With Trump and his ultra-right accomplices, efforts to enforce this sort of “integration” have included the sustained assault on the independence of universities from the state, the purging of scholars and the attack on the right to protest the Gaza genocide; the Gestapo-like ICE raids and the accompanying slander of immigrants as “drug dealers, criminals, rapists;” the pressure applied to media corporations to discharge “dissident” reporters, as well as quasi-iconoclasts such as Stephen Colbert.

Stephen Colbert [Photo by PhilipRomanoPhoto / CC BY 4.0]

Gleichschaltung, as historian Thomas Childers explains, is “derived from electrical usage, meaning all switches were put onto the same circuit so that all could be activated by throwing a single master switch.” (The Third Reich: A History of Nazi Germany) The Holocaust Encyclopedia comments that the term “refers to the Nazi regime’s systematic process of consolidating control over all aspects of German society, politics, and culture following Hitler’s rise to power. This policy aimed to eliminate dissent and ensure that every institution conformed to Nazi ideology.”

“Shortly after Hitler became chancellor,” points out the Wiener Holocaust Library, “all opposition newspapers were banned. Those that remained were subject to strict censorship laws, so open opposition to the regime became increasingly difficult. On the 4 October 1933 the Editorship Law, the Schriftleitergesetz, was passed. This law stated that all editors must be ‘Aryan,’ dismissing hundreds of non-‘Aryan’ editors on purely racial grounds.”

In his essay, “Stages of Totalitarian ‘Integration’ (Gleichschaltung): The Consolidation of National Socialist Rule in 1933 and 1934,” Karl Dietrich Bracher asserts that

The first two years of National Socialist rule offer an instructive example of the political methods, the internal and external mechanisms employed in the totalitarian “integration” of economically, socially, and politically advanced society, and illustrate the stages in this integration process.

Bracher goes on:

Already in his Reichstag address of March 23 [1933] Hitler had explicitly demanded a unified organization of cultural and national life.

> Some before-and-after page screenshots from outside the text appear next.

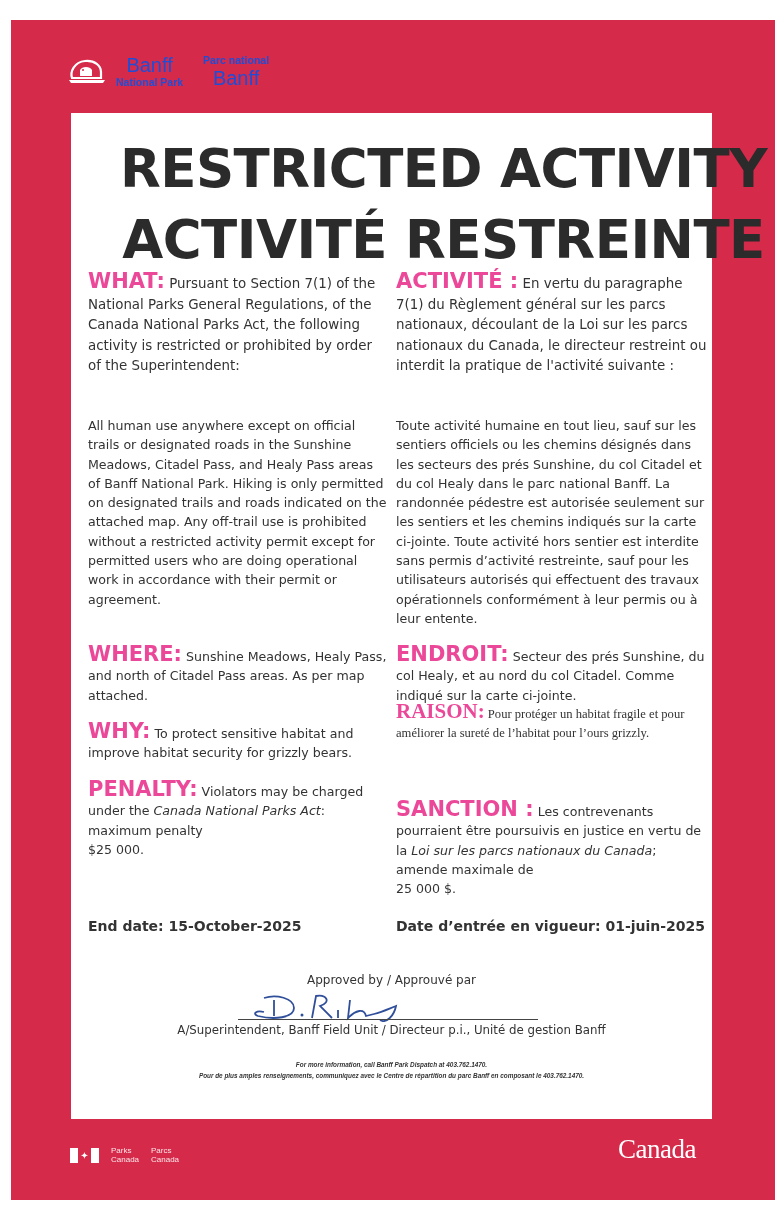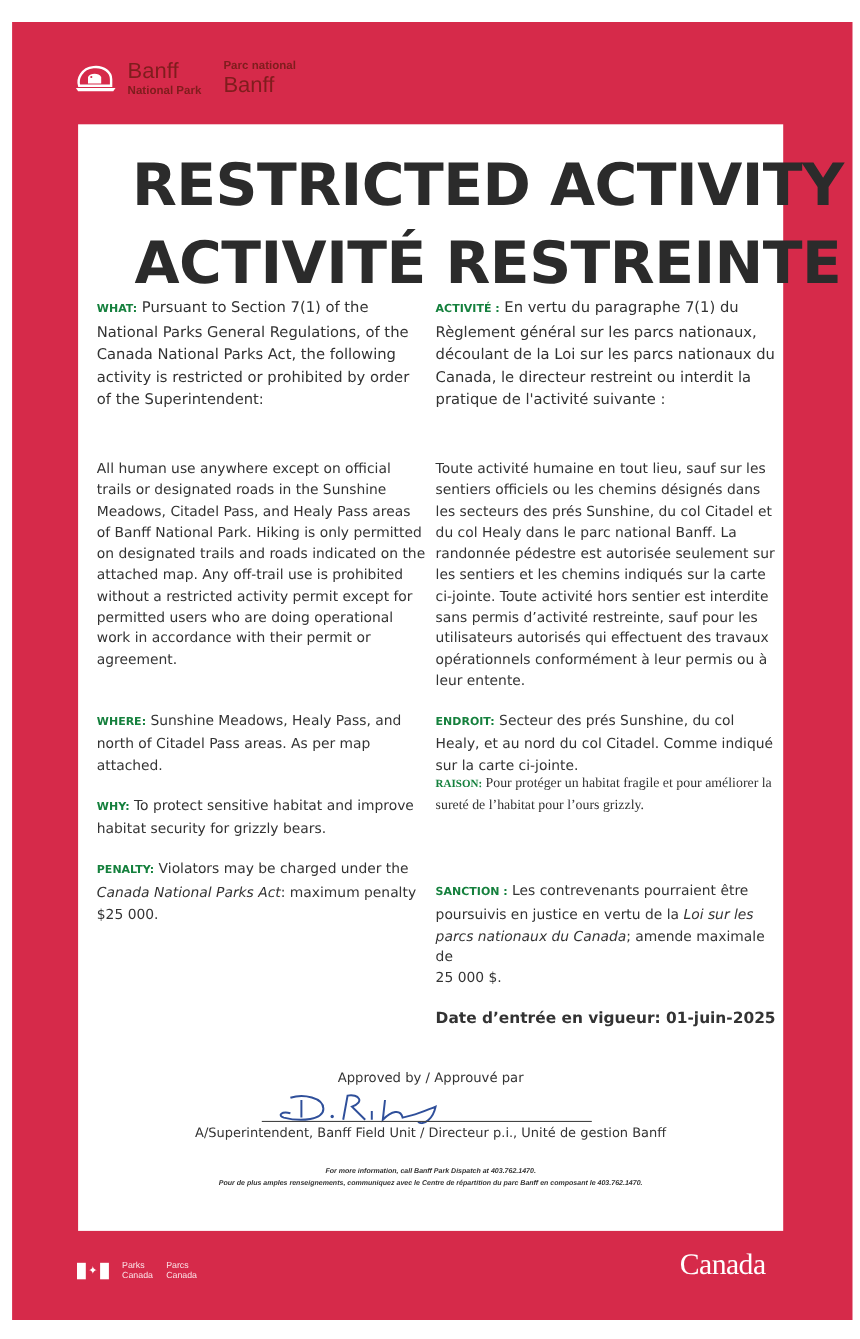"Banff" .logo { color: #7f1d1d -> #1d4ed8; text-align: none -> center }
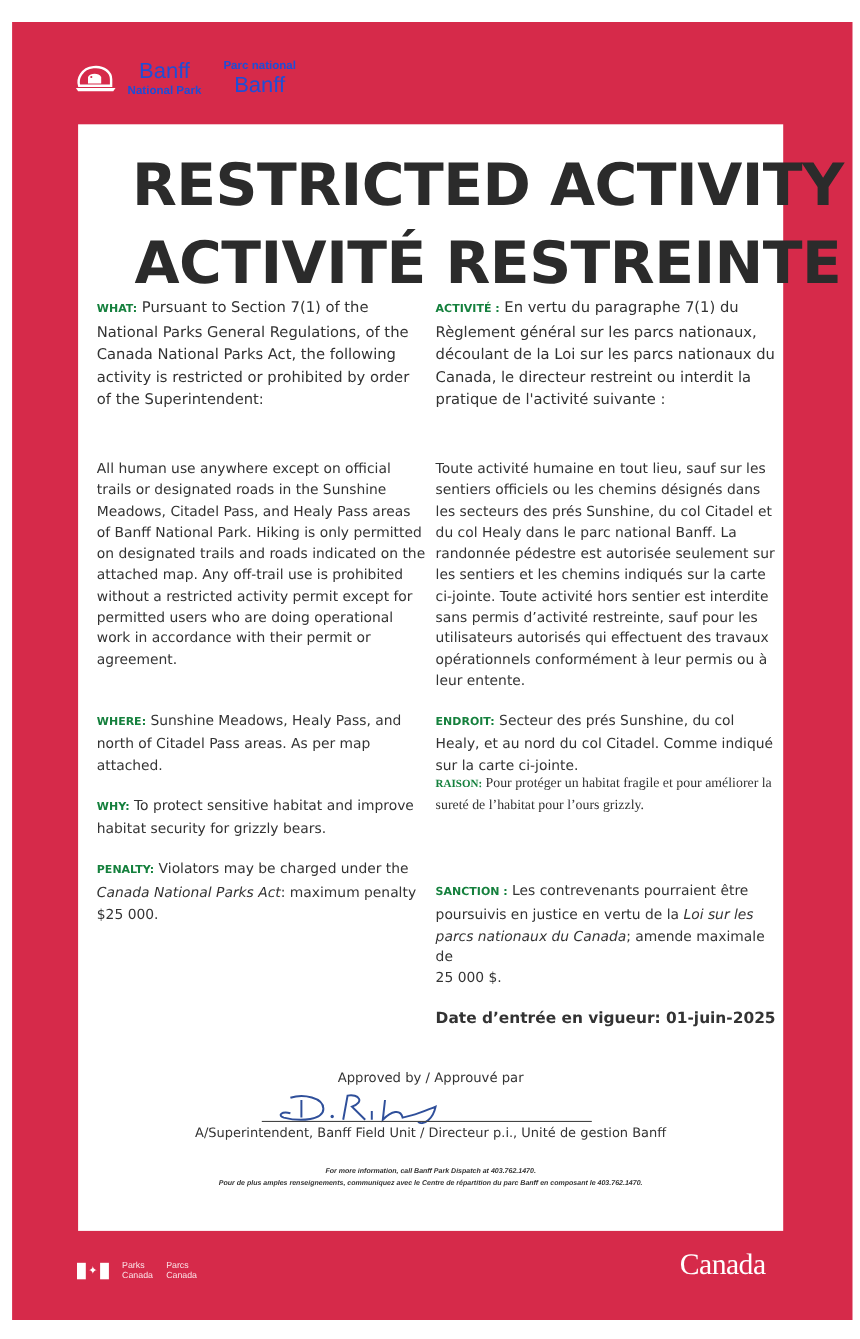"WHAT:" .lbl { color: #15803d -> #ec4899; font-size: 10px -> 21px }
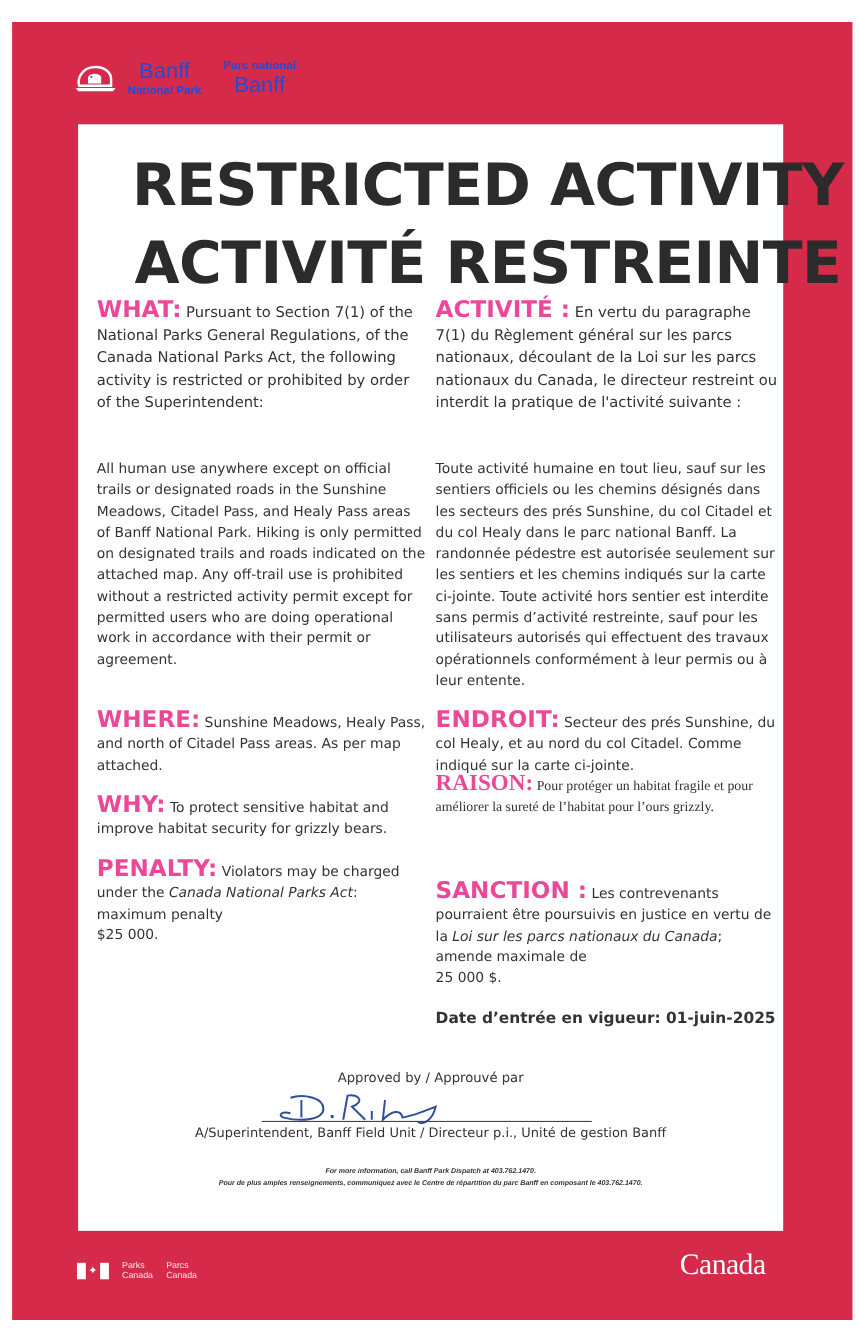"End date: 15-October-2025" div { html: none -> <div>End date: 15-October-2025</div> }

First the economic organizations of industry, handicraft, agriculture, and of the working class had been integrated and then, with the appointment of the Propaganda Minister, the large organs of public opinion; now, with the extension of the state-controlled Chambers of Culture (Kulturkammern) the party reached out its arm to those writers who had not been affected by the first book burnings and deprivations of German citizenship.

Nazi jurist Carl Schmitt neatly summarized the goal of Gleichschaltung as national unity and purity, achieved through the “extermination of heterogeneity.”

This process is dangerously underway in the US, unopposed in any meaningful fashion by the Democratic Party, the New York Times or the liberal and “left” establishment. None of these forces has the slightest interest or concern in democratic principles or rights. It falls to the socialist movement and the working class to expose and defeat the threat of dictatorship and fascism.